### Input material
-----

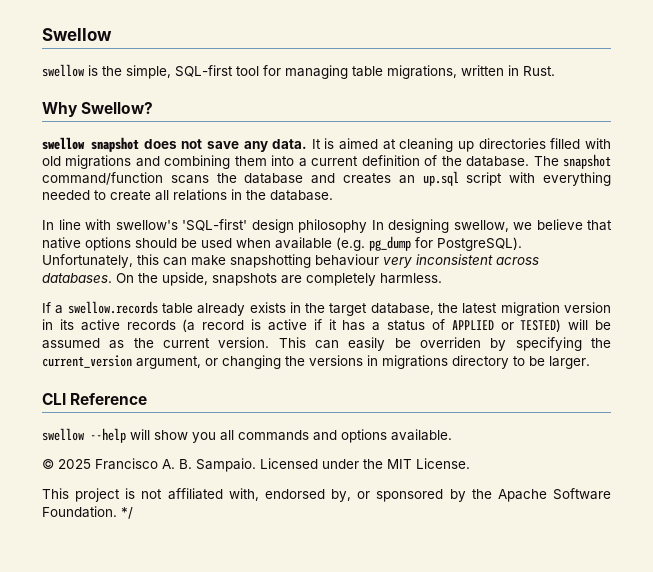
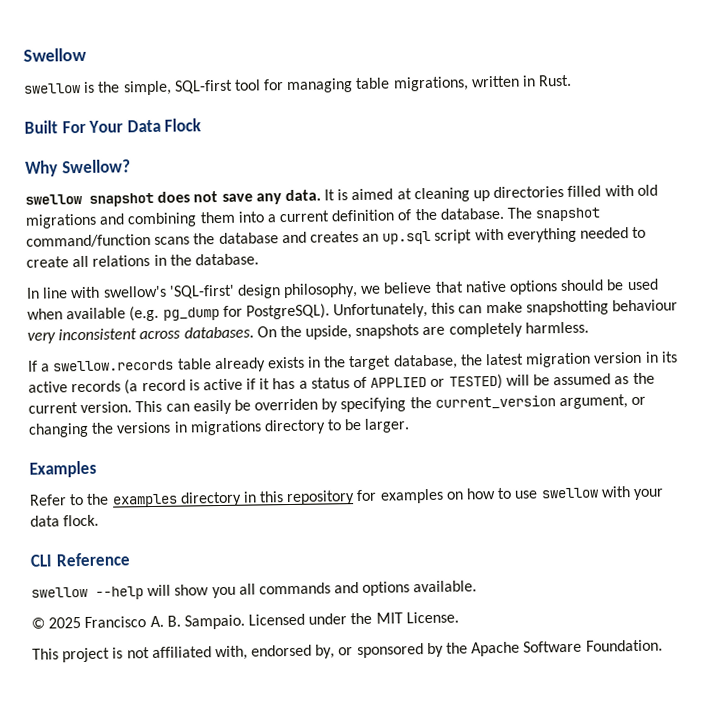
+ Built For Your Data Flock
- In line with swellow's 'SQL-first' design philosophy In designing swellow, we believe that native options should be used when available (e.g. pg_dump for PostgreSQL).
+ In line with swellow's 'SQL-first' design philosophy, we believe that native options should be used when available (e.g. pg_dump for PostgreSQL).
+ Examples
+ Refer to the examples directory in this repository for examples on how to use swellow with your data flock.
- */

-----

### Problem to work on
List each line of the records that holds the string "available".

### Written answer
- In line with swellow's 'SQL-first' design philosophy In designing swellow, we believe that native options should be used when available (e.g. pg_dump for PostgreSQL).
+ In line with swellow's 'SQL-first' design philosophy, we believe that native options should be used when available (e.g. pg_dump for PostgreSQL).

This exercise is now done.